JNN 25 Mar 2011 Parachanar : Gunmen attacked a minibus carrying mostly Shiite Muslims and killed eight people on Friday in a stretch of northwestern Pakistan that has seen a recent peace deal between rival Sunni and Shiite tribes, a government official said.
The gunmen who carried out the ambush in the Bagan area of the Kurram tribal region also kidnapped 18 people from the bus, said Javid Khan, a local administrator. The attack was the latest blow to the peace deal, which was meant to end a four-year conflict that cost hundreds of lives, but has failed to extinguish violence in the area.
Local administration official Fazal Hussain told AFP the Shias in a three-vehicle caravan were heading from the northwestern city of Parachinar to Peshawar, the capital of Khyber-Pakhtunkhwa province.

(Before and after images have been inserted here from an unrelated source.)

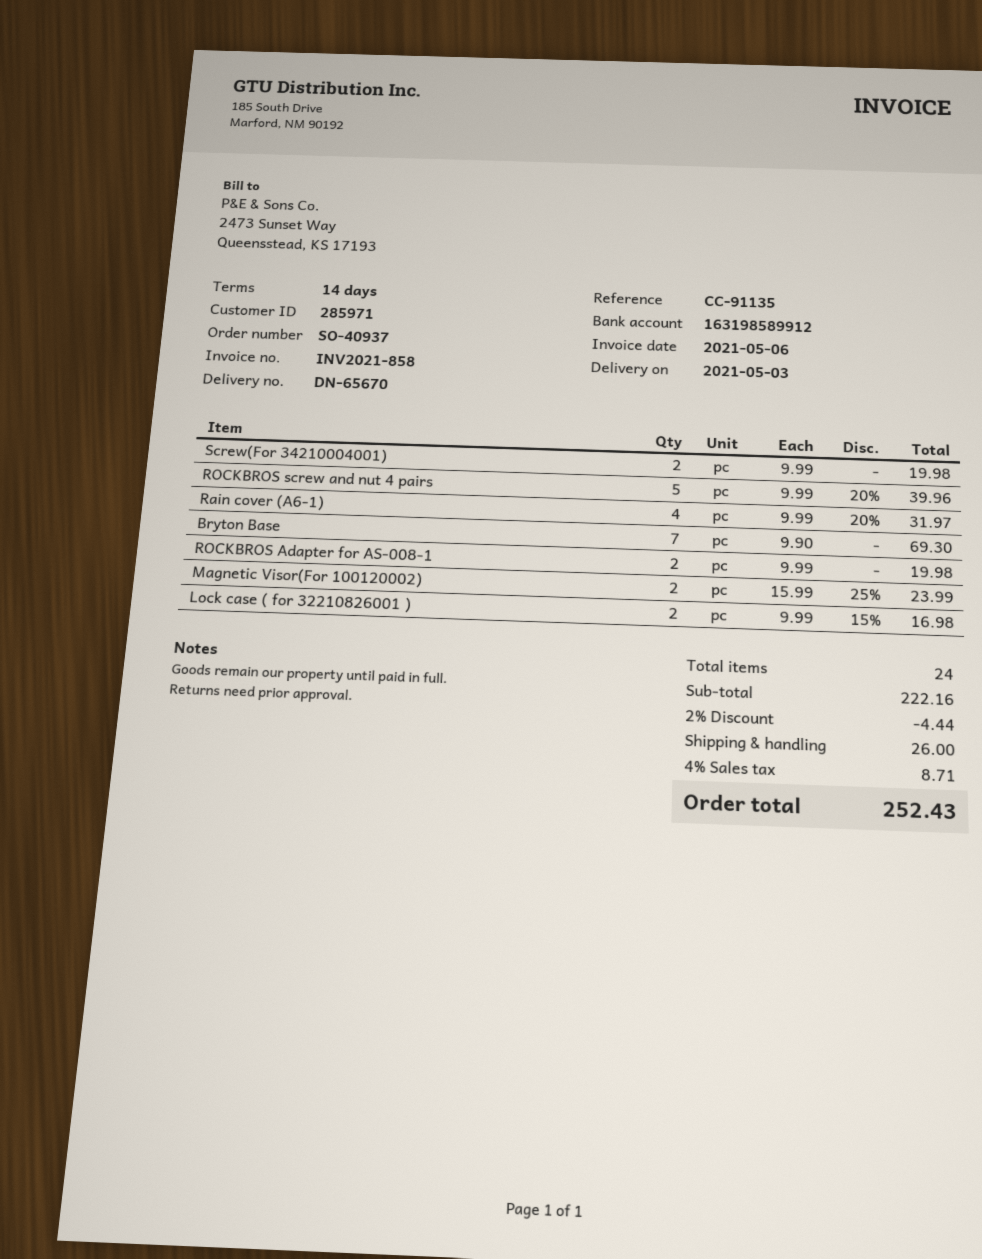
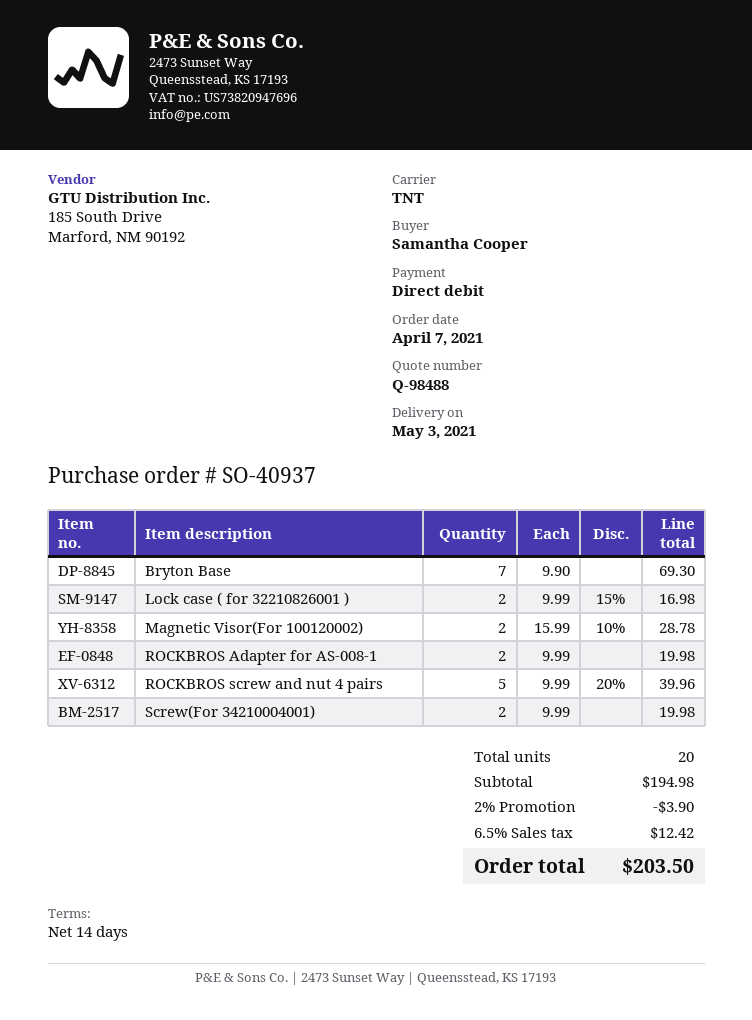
Rain cover (A6-1): 4 x 9.99 - 20% = 31.97 -> none
Magnetic Visor(For 100120002): 2 x 15.99 - 25% = 23.99 -> 2 x 15.99 - 10% = 28.78
total quantity: 24 -> 20
subtotal: 222.16 -> 194.98
discount: 2% = 4.44 -> 2% = 3.90
shipping: 26.00 -> none
tax: 4% = 8.71 -> 6.5% = 12.42
total: 252.43 -> 203.50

“The attackers came in two vehicles. They opened fire and fled, leaving eight people dead, including a woman and a child,” he said.
The bus was attacked as it was traveling on the main road that runs through Kurram that connects the main town in the region, Parachinar, with Peshawar, the capital of nearby Khyber Pakhtunwkha province, said Khan.
Violence had kept the road closed until the peace deal was struck in February.
Five people were wounded in the attack, said Khan. The bus was mostly carrying people from the Toori tribe, one of the main Shiite tribes that struck the peace deal, he said.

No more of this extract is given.